"שלום, קוראים לי טל."
Translation:Hello, my name is Tal.
I know it means the same thing, but wouldn't this better translate into "I'm called Tal"? It feels like "my name" would be שם שלי or just שמי. Again, I do know they can basically mean the same thing, but it is a bit different.
Maybe like Spanish "Mi nombre es ..." and "Me llamo ..."
No, in English we say "My name is," not "I'm called," even though many other languages say it that way (German "ich heisse", Spanish "me llamo", French "je m'appelle"). Translation is about more than just taking one word and deriving the most exactly literal form of it in the other language.
Because native English speakers would never speak that way, except to differentiate a preferred name from a given name. For example (in the case of a redhead), "My name is Sarah, but they call me Rusty."
Or just, "They call me Shorty." (Funny if it's a really tall guy.)
Especially since you have the meaning shown in hints, I think the program would be best to use the word for word at least as an alternative answer... after all, his name might actually be something different but he is "called" by the nickname "Tal", in which case, we do want to know the subtle differences in the vocabulary. And if i am translating for someone , or another is translating for me, I'd want to distinquish the different vocabulary.
Which French phrase is the same? Do you mean the most common one of "Je m'appele..." which is a reflexive. Is the Hebrew also reflexive? I don't know much Hebrew yet but it doesn't seem to use a reflexive. It seems to perhaps use something more like Arabic uses with is something like a preposition made with to-me. Whatever it is called, it doesn't seem to be at all the same as a reflexive.
It's because the root is the three characters ק.ר.א, and Hebrew conjugations are formed following conjugation rules rather than the "simplest possible spelling" rule you're using in your head.
Also keep in mind that in the past if not always in the present, there was likely a verbal distinction between א's presence and absence as well.
As confanity explained the reason there is an Alef is because of the roots of the words.
The two words, קוראים and קורים are pronounced differently in Hebrew. קוראים is pronounced kor'im and קורים is pronounced ko'rim. To the untrained ear, they may sound the same, especially since many Israelis are lazy in their pronunciation of Alef, but they are different.

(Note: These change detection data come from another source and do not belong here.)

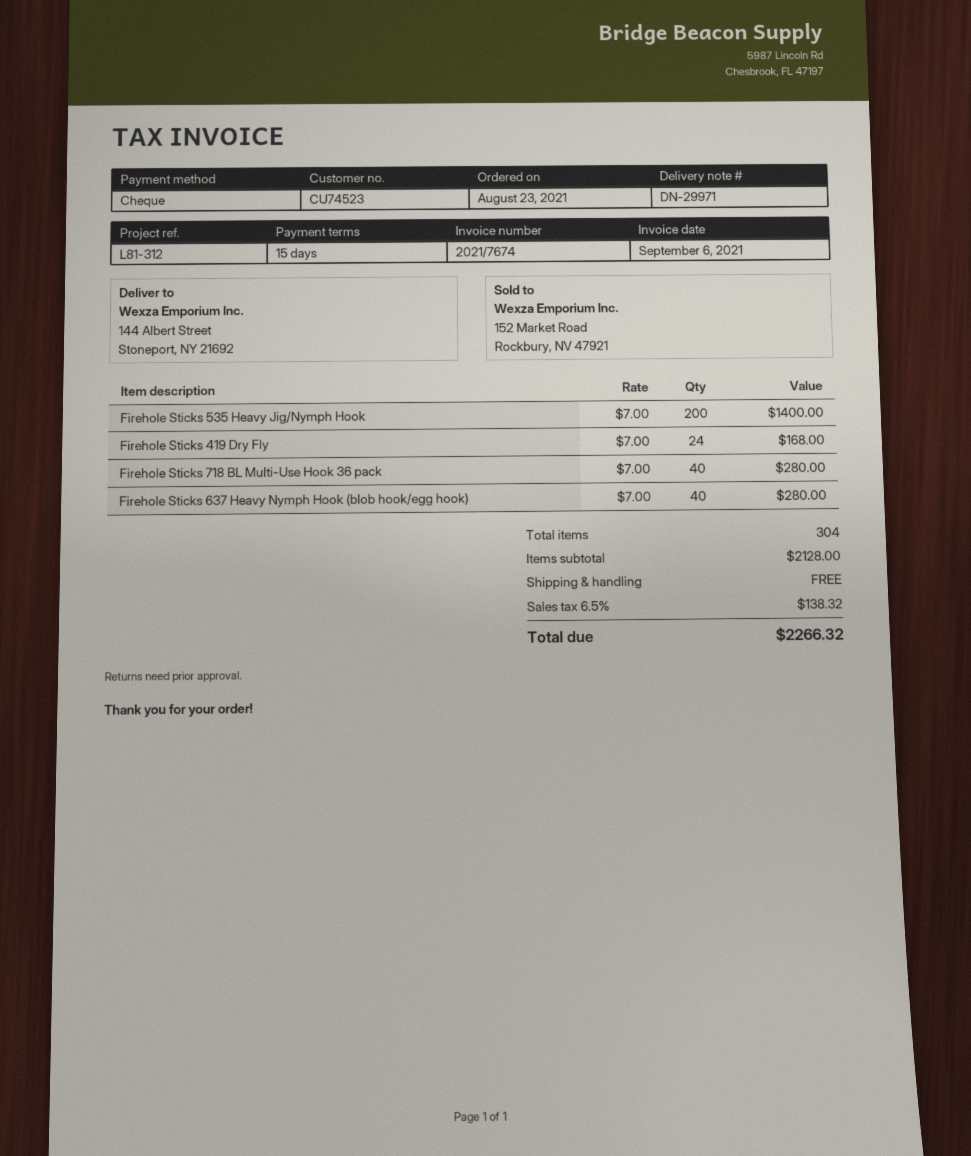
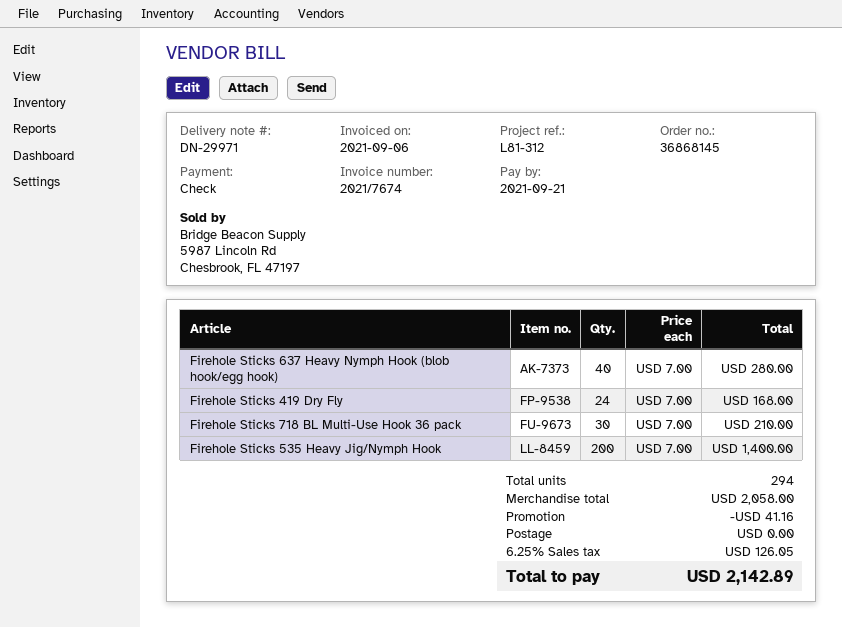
Firehole Sticks 718 BL Multi-Use Hook 36 pack: 40 x 7.00 = 280.00 -> 30 x 7.00 = 210.00
total quantity: 304 -> 294
subtotal: 2128.00 -> 2058.00
discount: none -> 41.16
tax: 6.5% = 138.32 -> 6.25% = 126.05
total: 2266.32 -> 2142.89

I don't understand what your point is. Jack asked where the word "name" came from, when קוראים means call. So, I responded that it is because that is a phrase, and this is why it is translated that way.
We ALWAYS have to be concerned about "proper" English expressions, because when translating, one needs to be as precise as possible. Otherwise, the meaning is lost.
In this case, you're the one who's over-literalizing. Yes, קוראים is technically the plural... but 1. it doesn't have to be the third person, it could be first or second person, and 2. this form is used in Hebrew where, in English, we use any of a number of workarounds for an unknown subject. "They call me Tal" is one valid translation, but "One calls me Tal" or "I'm called Tal" would also be considered valid translations depending on the circumstances.
It's really weird for you to be arguing against a literal reading of the text while trying to enforce a specific, literal reading of the text.
Only if we are distinguishing a nickname. Or to invite someone to call you by your first name, rather than "Ms. X" or "Mr. Y."
Honestly, in response to "What is your name?" we don't say, "Call me X" unless we are presenting a nickname or a first name in a situation where one might expect a last name to be used.
(I mean, if this is not true in South Africa or New Zealand, let me know. But it doubt it.)